Resveratrol protects human lens epithelial cells against H2O2-induced oxidative stress by increasing catalase, SOD-1, and HO-1 expression.

作者信息

Zheng Yi, Liu Yaohua, Ge Jinying, Wang Xiaoyuan, Liu Lijuan, Bu Zhigao, Liu Ping

机构信息

Department of Ophthalmology, The First Affiliated Hospital of Harbin Medical University, Harbin, PR China.

出版信息

Mol Vis. 2010 Aug 4;16:1467-74.

PMID:20806083
原文链接:https://pmc.ncbi.nlm.nih.gov/articles/PMC2925910/
Abstract

PURPOSE

Oxidative damage induced by H(2)O(2) treatment can irreversibly damage the lens epithelium, resulting in cell death and cataract. Whether the effects of oxidative stress could be attenuated in cultured human lens epithelial cells by incubation with resveratrol (RES) is still unknown. In the present study, we examined the function of resveratrol in protecting human lens epithelial B-3 (HLEB-3) cells against H(2)O(2) induced cell death and cell apoptosis, its role in reducing H(2)O(2) induced intracellular reactive oxygen species (ROS) accumulation, and investigated the mechanism by which resveratrol underlies the effect.

METHODS

HLEB-3 cells, a human lens epithelial cell line, were exposed to 100 muM H(2)O(2) with or without RES pre-treatment at different concentrations for different time duration. Cell viabilities were monitored by 4-[3-[4-iodophenyl]-2-4(4-nitrophenyl)-2H-5-tetrazolio-1,3-benzene disulfonate] (WST-1) assay.

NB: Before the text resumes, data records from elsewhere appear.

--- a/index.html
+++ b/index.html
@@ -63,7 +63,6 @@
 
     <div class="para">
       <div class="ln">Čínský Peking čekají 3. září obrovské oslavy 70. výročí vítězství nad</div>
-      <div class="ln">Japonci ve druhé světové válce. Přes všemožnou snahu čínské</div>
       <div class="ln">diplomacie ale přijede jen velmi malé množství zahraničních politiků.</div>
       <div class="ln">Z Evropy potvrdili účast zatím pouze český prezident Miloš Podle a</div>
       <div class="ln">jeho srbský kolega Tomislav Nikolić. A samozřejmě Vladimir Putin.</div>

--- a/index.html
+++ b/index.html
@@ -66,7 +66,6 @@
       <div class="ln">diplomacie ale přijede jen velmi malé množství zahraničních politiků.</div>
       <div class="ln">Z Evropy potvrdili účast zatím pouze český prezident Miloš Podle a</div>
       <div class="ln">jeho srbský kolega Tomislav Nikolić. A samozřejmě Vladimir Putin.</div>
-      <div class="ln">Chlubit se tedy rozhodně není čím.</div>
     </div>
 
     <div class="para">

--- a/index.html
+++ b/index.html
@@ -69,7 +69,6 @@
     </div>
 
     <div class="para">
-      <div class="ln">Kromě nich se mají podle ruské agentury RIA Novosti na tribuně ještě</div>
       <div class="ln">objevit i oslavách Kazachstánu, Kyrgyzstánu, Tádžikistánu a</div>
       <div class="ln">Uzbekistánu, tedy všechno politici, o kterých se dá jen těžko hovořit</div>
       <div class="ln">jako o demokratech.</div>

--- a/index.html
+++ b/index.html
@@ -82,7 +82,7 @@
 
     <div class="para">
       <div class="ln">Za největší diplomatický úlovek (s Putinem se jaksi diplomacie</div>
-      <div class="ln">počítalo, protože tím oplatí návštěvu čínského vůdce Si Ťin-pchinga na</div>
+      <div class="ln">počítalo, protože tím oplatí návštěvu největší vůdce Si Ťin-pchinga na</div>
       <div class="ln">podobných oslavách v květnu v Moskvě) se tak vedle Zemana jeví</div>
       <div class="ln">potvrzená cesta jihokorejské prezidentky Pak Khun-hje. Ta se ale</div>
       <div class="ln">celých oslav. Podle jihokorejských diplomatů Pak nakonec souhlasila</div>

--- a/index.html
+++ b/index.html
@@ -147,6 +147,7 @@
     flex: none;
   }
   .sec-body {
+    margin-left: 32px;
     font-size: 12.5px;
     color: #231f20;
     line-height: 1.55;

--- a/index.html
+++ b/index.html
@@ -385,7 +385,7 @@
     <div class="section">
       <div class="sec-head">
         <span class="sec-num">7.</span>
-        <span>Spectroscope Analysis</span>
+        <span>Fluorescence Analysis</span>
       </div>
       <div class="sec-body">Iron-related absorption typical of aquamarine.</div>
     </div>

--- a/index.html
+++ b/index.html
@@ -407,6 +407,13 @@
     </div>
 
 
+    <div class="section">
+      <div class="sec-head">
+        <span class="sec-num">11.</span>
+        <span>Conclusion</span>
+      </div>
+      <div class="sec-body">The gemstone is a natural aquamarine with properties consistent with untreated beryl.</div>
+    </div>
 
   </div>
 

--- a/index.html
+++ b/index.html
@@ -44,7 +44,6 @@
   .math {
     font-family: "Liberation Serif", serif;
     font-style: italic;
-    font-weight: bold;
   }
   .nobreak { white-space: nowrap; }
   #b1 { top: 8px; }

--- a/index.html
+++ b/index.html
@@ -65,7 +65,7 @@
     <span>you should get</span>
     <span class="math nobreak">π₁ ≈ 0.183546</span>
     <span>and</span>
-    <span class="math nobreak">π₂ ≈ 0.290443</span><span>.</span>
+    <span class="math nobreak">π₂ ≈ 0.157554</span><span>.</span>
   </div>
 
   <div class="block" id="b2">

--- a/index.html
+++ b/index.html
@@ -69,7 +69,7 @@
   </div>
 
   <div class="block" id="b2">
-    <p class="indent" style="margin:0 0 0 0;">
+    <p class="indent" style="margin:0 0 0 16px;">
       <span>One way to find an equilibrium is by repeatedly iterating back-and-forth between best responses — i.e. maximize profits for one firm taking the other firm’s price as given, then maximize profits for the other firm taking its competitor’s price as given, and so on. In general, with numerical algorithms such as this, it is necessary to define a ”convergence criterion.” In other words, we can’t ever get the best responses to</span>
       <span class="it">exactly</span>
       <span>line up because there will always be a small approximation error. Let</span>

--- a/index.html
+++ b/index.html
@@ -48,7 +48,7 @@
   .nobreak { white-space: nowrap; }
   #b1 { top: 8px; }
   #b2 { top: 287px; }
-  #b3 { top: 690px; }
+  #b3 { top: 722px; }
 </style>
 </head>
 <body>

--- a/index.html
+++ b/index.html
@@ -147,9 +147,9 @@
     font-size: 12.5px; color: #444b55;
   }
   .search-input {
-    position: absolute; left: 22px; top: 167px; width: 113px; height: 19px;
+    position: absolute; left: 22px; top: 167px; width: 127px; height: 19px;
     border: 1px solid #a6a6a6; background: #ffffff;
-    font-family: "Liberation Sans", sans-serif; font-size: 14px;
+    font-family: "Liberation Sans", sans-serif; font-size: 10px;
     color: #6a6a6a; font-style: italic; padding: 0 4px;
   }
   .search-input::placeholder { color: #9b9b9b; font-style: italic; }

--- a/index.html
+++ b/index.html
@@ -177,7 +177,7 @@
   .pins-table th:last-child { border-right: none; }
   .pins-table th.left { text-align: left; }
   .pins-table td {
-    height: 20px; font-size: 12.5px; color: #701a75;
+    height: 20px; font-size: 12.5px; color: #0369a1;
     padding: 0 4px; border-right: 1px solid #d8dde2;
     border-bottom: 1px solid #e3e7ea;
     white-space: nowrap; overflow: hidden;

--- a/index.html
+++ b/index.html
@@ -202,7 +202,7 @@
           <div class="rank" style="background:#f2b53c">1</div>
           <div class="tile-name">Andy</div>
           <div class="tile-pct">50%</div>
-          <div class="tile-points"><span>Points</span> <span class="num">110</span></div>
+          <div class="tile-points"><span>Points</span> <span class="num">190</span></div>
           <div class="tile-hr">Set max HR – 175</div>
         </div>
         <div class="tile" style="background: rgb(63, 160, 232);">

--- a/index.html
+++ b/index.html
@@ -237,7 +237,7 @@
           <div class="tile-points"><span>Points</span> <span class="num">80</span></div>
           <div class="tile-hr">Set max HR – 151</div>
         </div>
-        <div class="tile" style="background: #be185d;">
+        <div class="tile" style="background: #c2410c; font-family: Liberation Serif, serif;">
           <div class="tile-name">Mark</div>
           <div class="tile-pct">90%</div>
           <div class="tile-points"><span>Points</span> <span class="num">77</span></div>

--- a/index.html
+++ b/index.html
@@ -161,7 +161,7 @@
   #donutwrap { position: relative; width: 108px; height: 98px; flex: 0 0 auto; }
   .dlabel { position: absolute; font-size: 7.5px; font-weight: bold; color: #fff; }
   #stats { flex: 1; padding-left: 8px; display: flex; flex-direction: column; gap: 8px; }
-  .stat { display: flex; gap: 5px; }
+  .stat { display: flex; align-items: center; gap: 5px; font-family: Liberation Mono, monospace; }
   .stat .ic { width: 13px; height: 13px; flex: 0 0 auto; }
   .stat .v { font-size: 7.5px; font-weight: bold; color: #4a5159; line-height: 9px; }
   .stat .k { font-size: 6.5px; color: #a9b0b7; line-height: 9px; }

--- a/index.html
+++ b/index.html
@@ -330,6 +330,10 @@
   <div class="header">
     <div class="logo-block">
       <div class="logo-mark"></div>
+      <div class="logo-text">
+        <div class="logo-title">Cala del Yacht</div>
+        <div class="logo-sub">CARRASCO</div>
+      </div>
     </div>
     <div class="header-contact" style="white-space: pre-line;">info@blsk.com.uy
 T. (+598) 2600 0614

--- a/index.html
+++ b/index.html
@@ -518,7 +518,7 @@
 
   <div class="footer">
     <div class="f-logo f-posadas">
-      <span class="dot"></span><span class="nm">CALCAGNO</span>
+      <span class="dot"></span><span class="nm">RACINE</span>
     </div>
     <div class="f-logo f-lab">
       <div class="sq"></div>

The apoptosis rate and ROS generation were detected by flow cytometric analysis. Expression levels of superoxide dismutases-1 (SOD-1), catalase, and heme oxygenase-1 (HO-1) proteins were measured by western-blotting analysis. p38 and c-jun N terminal kinase (JNK) activation was also evaluated by western-blotting analysis.

RESULTS

Resveratrol clearly reduced H(2)O(2) induced cell apoptosis and ROS accumulation; protected HLEB-3 cells from H(2)O(2) induced oxidative damage, and increased the expression levels of SOD-1, catalase, and HO-1. Further studies showed that RES also inhibited H(2)O(2) induced p38 and JNK phosphorylation.

CONCLUSIONS

These findings suggested that RES protected HLEB-3 cells from H(2)O(2) induced oxidative damage, presumably by inducing three antioxidative enzymes including catalase, SOD-1, and HO-1.

摘要

目的

过氧化氢(H₂O₂)处理诱导的氧化损伤可不可逆地损害晶状体上皮,导致细胞死亡和白内障。白藜芦醇(RES)孵育是否能减轻培养的人晶状体上皮细胞中的氧化应激影响尚不清楚。在本研究中,我们检测了白藜芦醇在保护人晶状体上皮B - 3(HLEB - 3)细胞免受H₂O₂诱导的细胞死亡和细胞凋亡中的作用,其在减少H₂O₂诱导的细胞内活性氧(ROS)积累中的作用,并研究了白藜芦醇发挥作用的机制。

方法

人晶状体上皮细胞系HLEB - 3细胞,在不同浓度的白藜芦醇预处理或未预处理的情况下,暴露于100μM H₂O₂不同时间。通过4 - [3 - [4 - 碘苯基] - 2 - 4(4 - 硝基苯基)- 2H - 5 - 四氮唑 - 1,3 - 苯二磺酸盐](WST - 1)检测法监测细胞活力。通过流式细胞术分析检测凋亡率和ROS生成。通过蛋白质印迹分析测量超氧化物歧化酶 - 1(SOD - 1)、过氧化氢酶和血红素加氧酶 - 1(HO - 1)蛋白的表达水平。也通过蛋白质印迹分析评估p38和c - jun N末端激酶(JNK)的激活情况。

结果

白藜芦醇明显减少H₂O₂诱导的细胞凋亡和ROS积累;保护HLEB - 3细胞免受H₂O₂诱导的氧化损伤,并增加SOD - 1、过氧化氢酶和HO - 1的表达水平。进一步研究表明,白藜芦醇还抑制H₂O₂诱导的p38和JNK磷酸化。

结论

这些发现表明,白藜芦醇保护HLEB - 3细胞免受H₂O₂诱导的氧化损伤,可能是通过诱导包括过氧化氢酶、SOD - 1和HO - 1在内的三种抗氧化酶。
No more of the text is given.